ONE of the self-care treats I’ve chosen to indulge in, for my own sanity, is never to torment myself by watching a Muhammadu Buhari interview on television, but a good-natured yet “troublesome” friend of mine for whom I have profound respect never ceases to mischievously tyrannize me by forcing me to watch Buhari’s interviews obviously because he knows that seeing Buhari’s trademark parapraxises and unfailingly disastrous rhetorical incompetence would extract a response from me.

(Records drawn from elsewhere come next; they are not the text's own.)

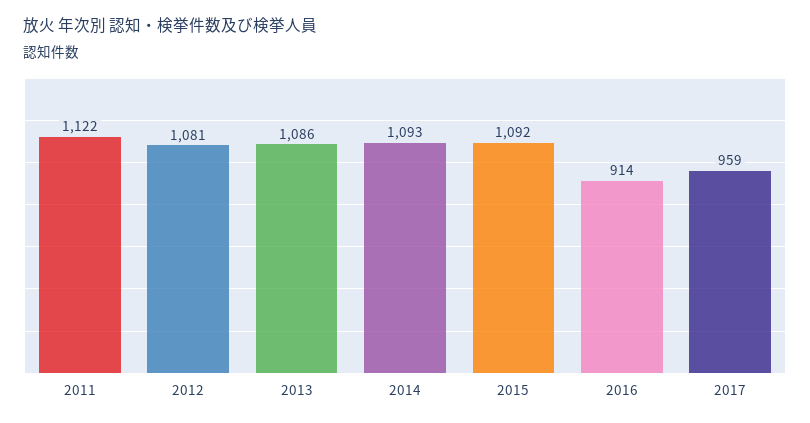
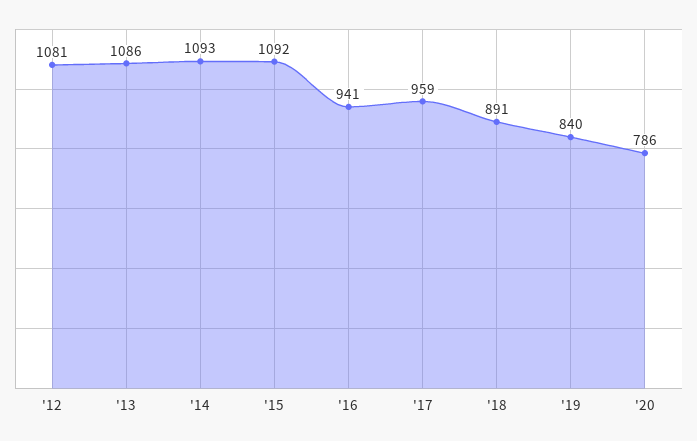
2011: 1122 -> none
2016: 914 -> 941
'18: none -> 891
'19: none -> 840
'20: none -> 786

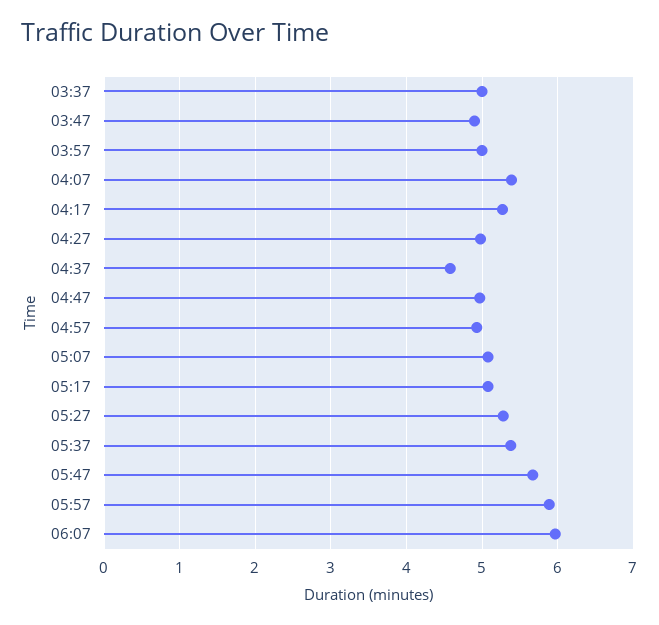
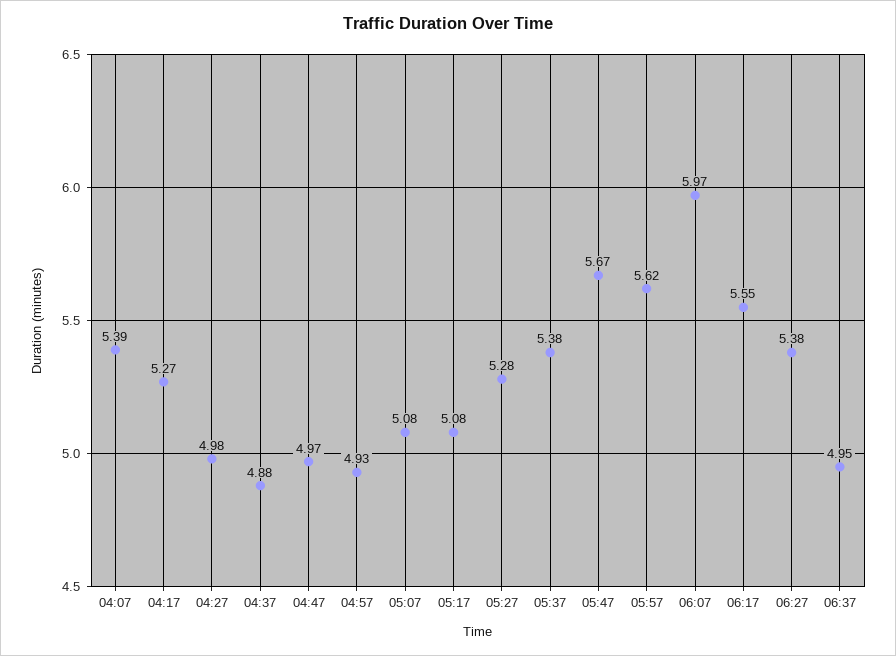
03:37: 5 -> none
03:47: 4.9 -> none
03:57: 5 -> none
04:37: 4.6 -> 4.88
05:57: 5.9 -> 5.62
06:17: none -> 5.55
06:27: none -> 5.38
06:37: none -> 4.95

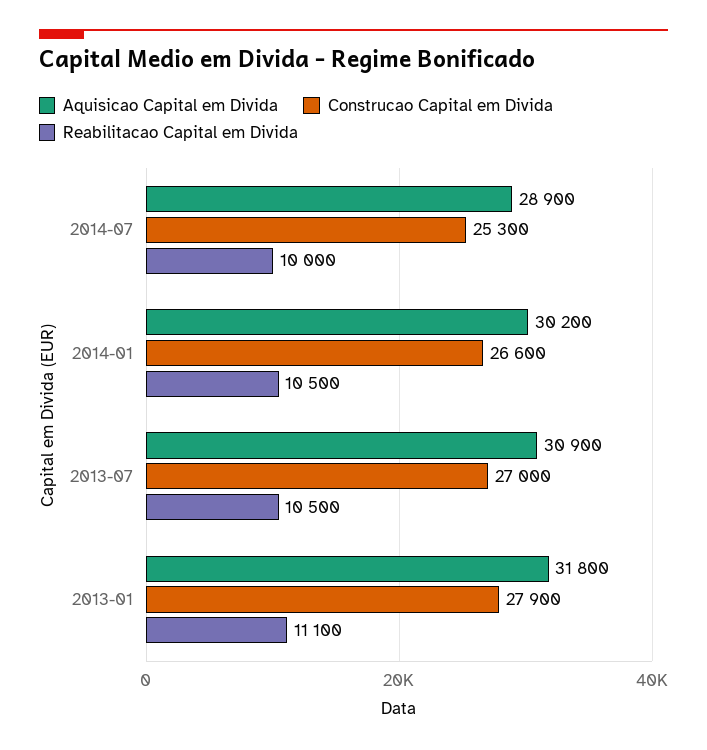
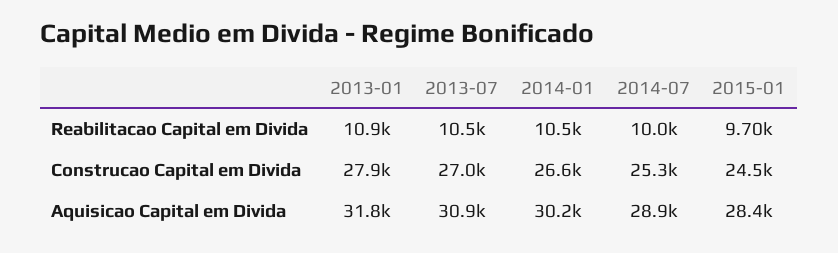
Reabilitacao Capital em Divida, 2013-01: 11100 -> 10900
Reabilitacao Capital em Divida, 2015-01: none -> 9700
Construcao Capital em Divida, 2015-01: none -> 24500
Aquisicao Capital em Divida, 2015-01: none -> 28400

It was the friend who first sent me a link to the interview Buhari granted to Channels Television’s Maupe Ogun-Yusuf and Seun Okinbaloye on Thursday. After enduring 45 minutes of merciless self-torture to watch Buhari’s hollow, sadly familiar, and well-rehearsed ramblings, I came away with the same impressions I’ve always had of him.

I’ll taxonomize these impressions into three broad categories.

One, Buhari has a fixed, limited, predictable, and stereotyped repertoire of responses to every question or concern about Nigeria that he never transcends. For example, every response to questions his regime is abidingly prefaced with remarks about how the APC in 2015 ran on a campaign to stamp out insecurity, revamp the economy, and fight corruption. It’s a refrain he must repeat in every damn interview, and it’s immaterial if it is relevant to the question he was asked.

When he is questioned about the endemic insecurity in the country and the deepening oceans of blood that drench the land, like clockwork, he never fails to talk about how some local governments in Borno and Yobe used to be under the control of Boko Haram in 2015 and how his regime has liberated these local governments. He has said this in every public statement or interview since 2015. This is, of course, not true.

Even the Shehu of Borno told Buhari on November 30, 2018, that “the people of Borno State are still under Boko Haram siege,” that “Nobody can dare move out of Maiduguri by 10 kilometres without being confronted/attacked by Boko Haram,” and that “Quite a number of farmers are being killed and kidnapped on a daily basis.”

Boko Haram factions tax citizens in rural Borno and Yobe (a clear indication of their control of the states), and way more soldiers have been murdered by Boko Haram in the time Buhari has been in power than at any time in peacetime Nigeria.

When any question borders on rural and urban banditry in which Fulani outlaws are the perpetrators, his predictably safe, standard, prepackaged response is to regurgitate the nonsense about colonial cattle routes and grazing grounds.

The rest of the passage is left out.